The court also had the benefit of expert opinion commissioned from a consultant child and adolescent psychiatrist, Dr Julet Butler. Dr Butler had been involved with the family on two previous occasions in 2011 and 2012. For the purposes of this final hearing, she prepared a very detailed report which runs to well over 100 pages and was based upon an extensive period of interviews with adults and with some of the children and with observations of contact. In addition, the judge had the benefit of a experienced children's guardian, Mr Kenny, who also provided a substantial report for the hearing.

13

The care plan of the Local Authority in the lead up to the final hearing had been to look for a placement for these three children together if possible, but away from the current foster home. It was accepted that because of the serious behavioural difficulties and emotionally challenging behaviour of the children, it may be difficult to find a placement for all three together and also because of the eldest child's age, now 6, she may be outside the age band typically sought by those looking to adopt.
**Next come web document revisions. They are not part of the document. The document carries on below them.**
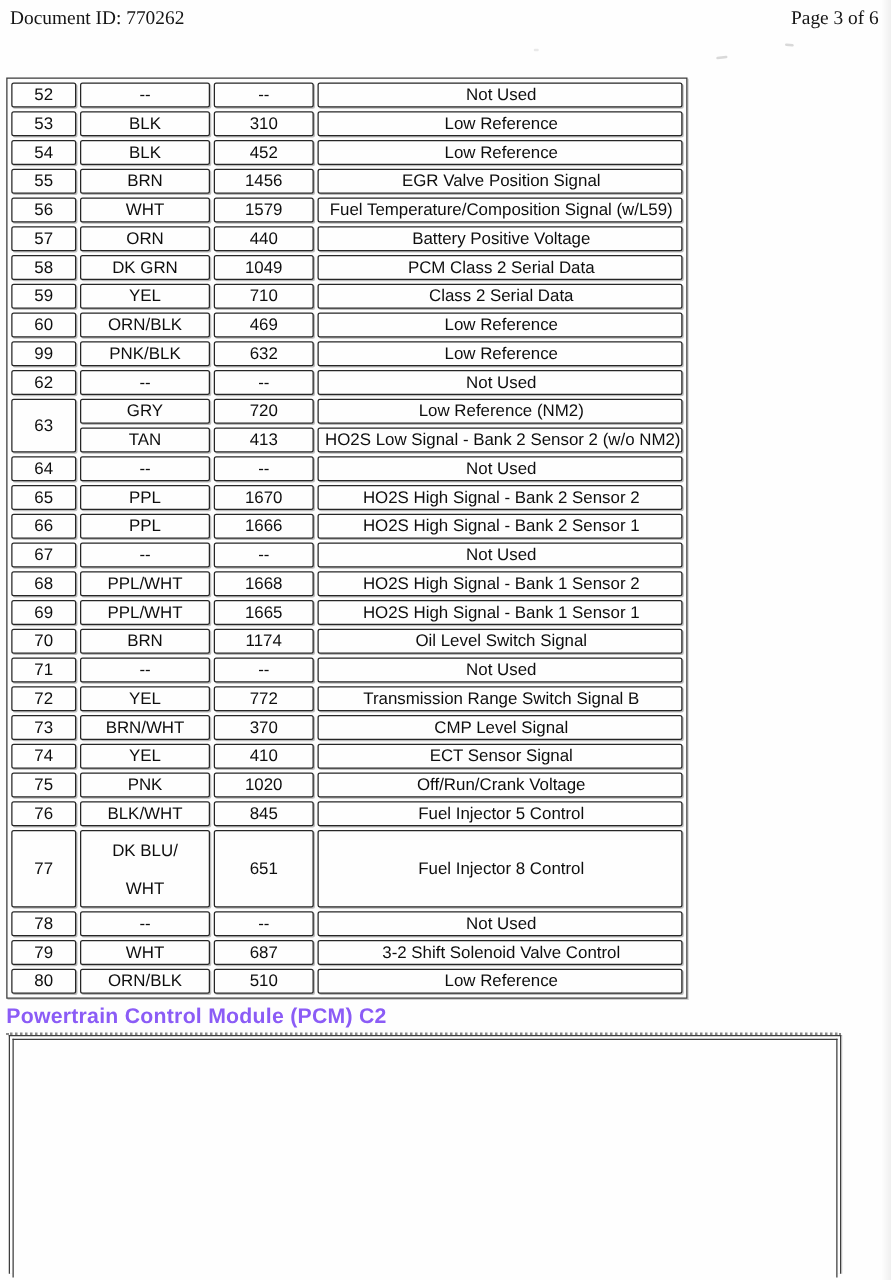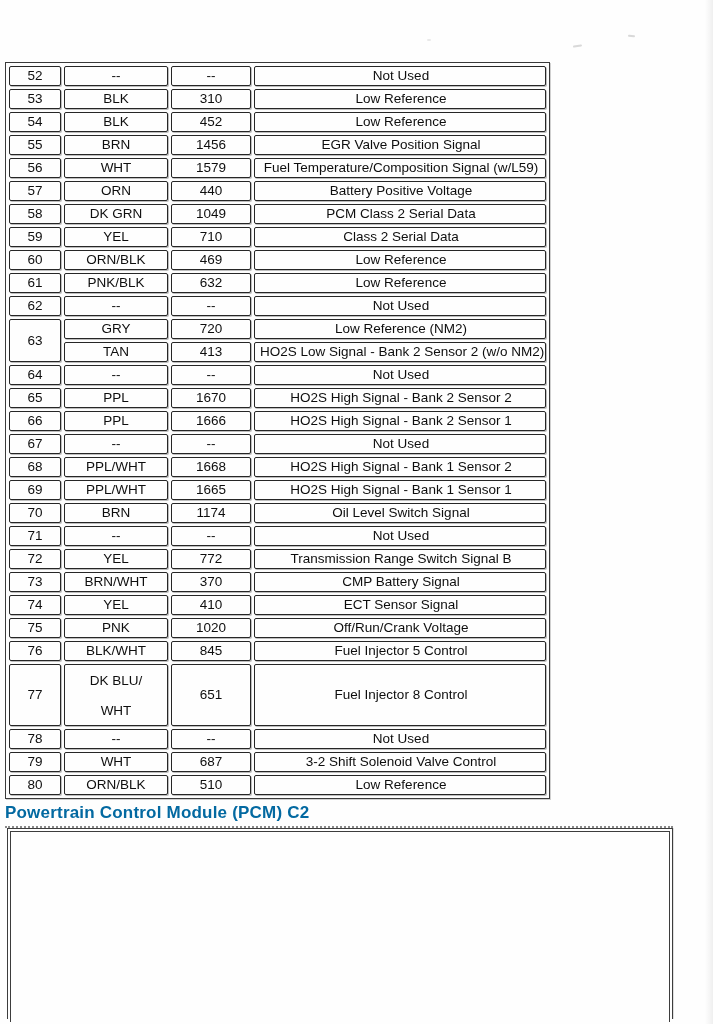"Document ID: 770262" div.doc-header { html: none -> <div> <span>Document ID: 770262</span> <span>Page 3 of 6</span> </div> }
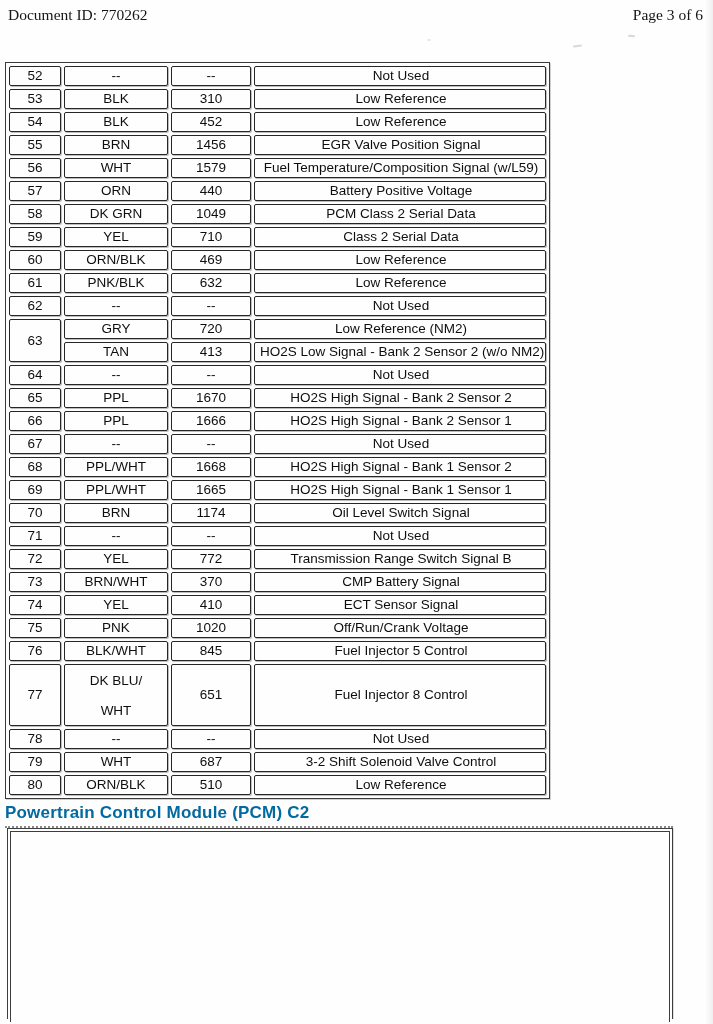"61" td { text: 61 -> 99 }
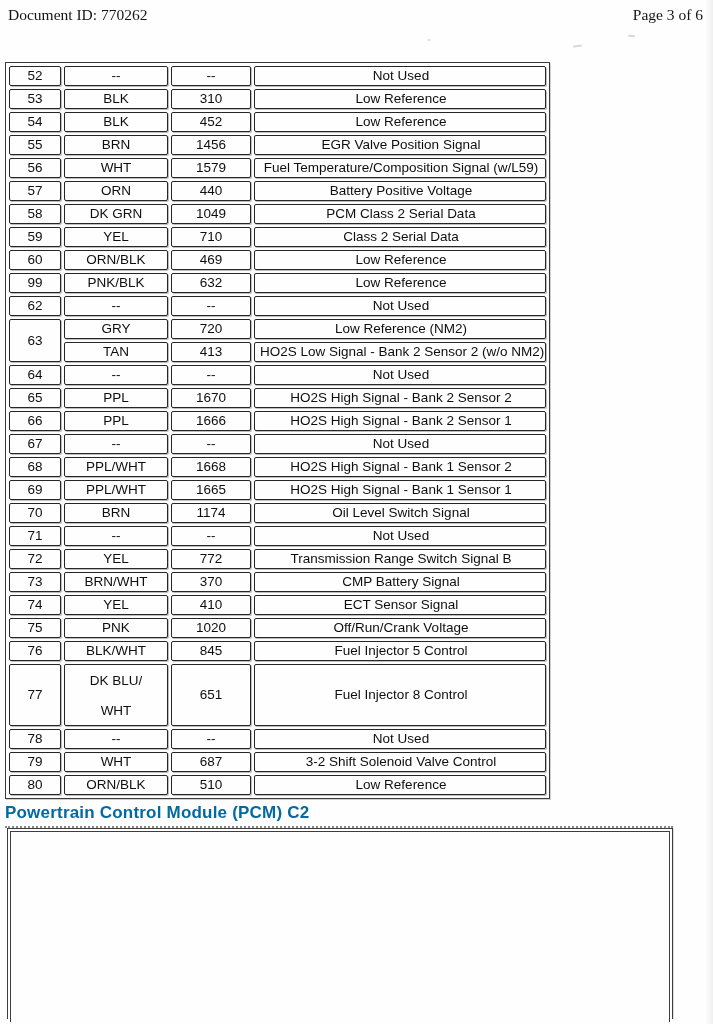"CMP Battery Signal" td.fn { text: Battery -> Level }
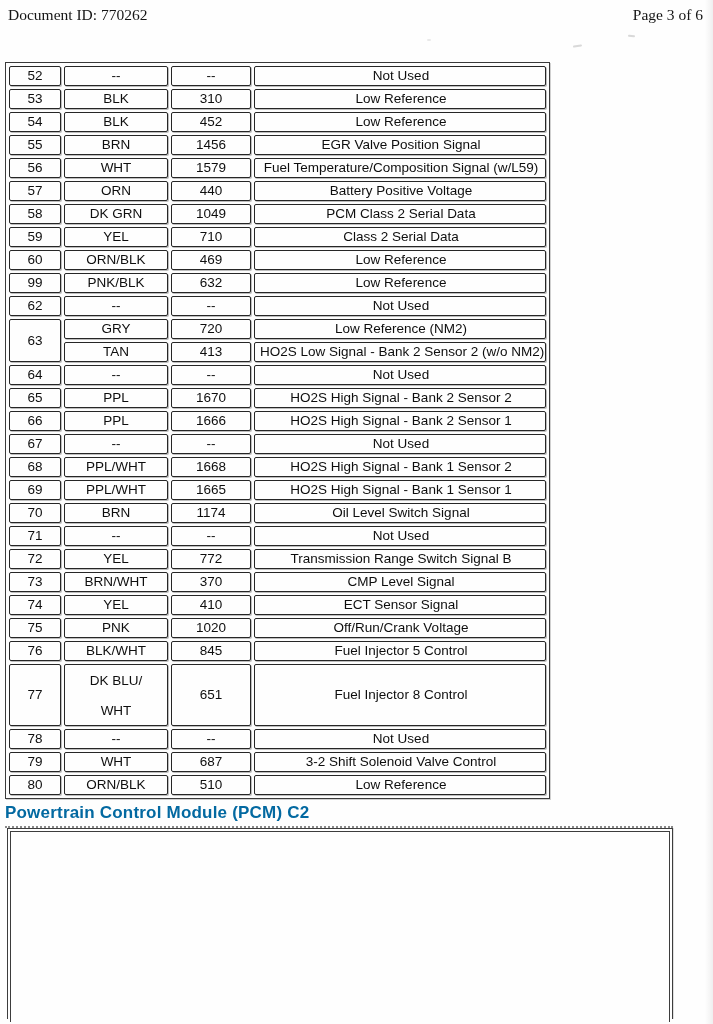"Powertrain Control Module (PCM) C2" .section-heading { color: #0369a1 -> #8b5cf6 }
So the plan was to look for an adoptive placement for all three together for a period measured in months, but if that was not found, to prioritise the need for an adoptive placement for at least two of them, the younger two, together.

14

Prior to the hearing, the current foster carers had not put themselves forward, certainly in any overt way, as candidates for adoption. However, during the hearing and after the conclusion of the filing of written reports, the children's guardian remained in touch with the foster carers. It became apparent on the second or third day of the hearing that the guardian had had a telephone conversation with the foster carers and that they were prepared to contemplate either being special guardians to the children or becoming their adoptive parents.

15

Thus it was that the final care plan of the Local Authority was amended and was in the terms, first of all, that I have described that there would be a search for an adoptive placement for six months before a revision of the plan if a place to take all three could not be found. Then the care plan continued in the following terms:

"The Local Authority will explore the current foster carers as prospective adopters for D, G and M alongside the current care plan. The Local Authority will organise a meeting between the adoption family finder and the current foster carers and will fund any application for adoption by the current carers if the assessment is successful."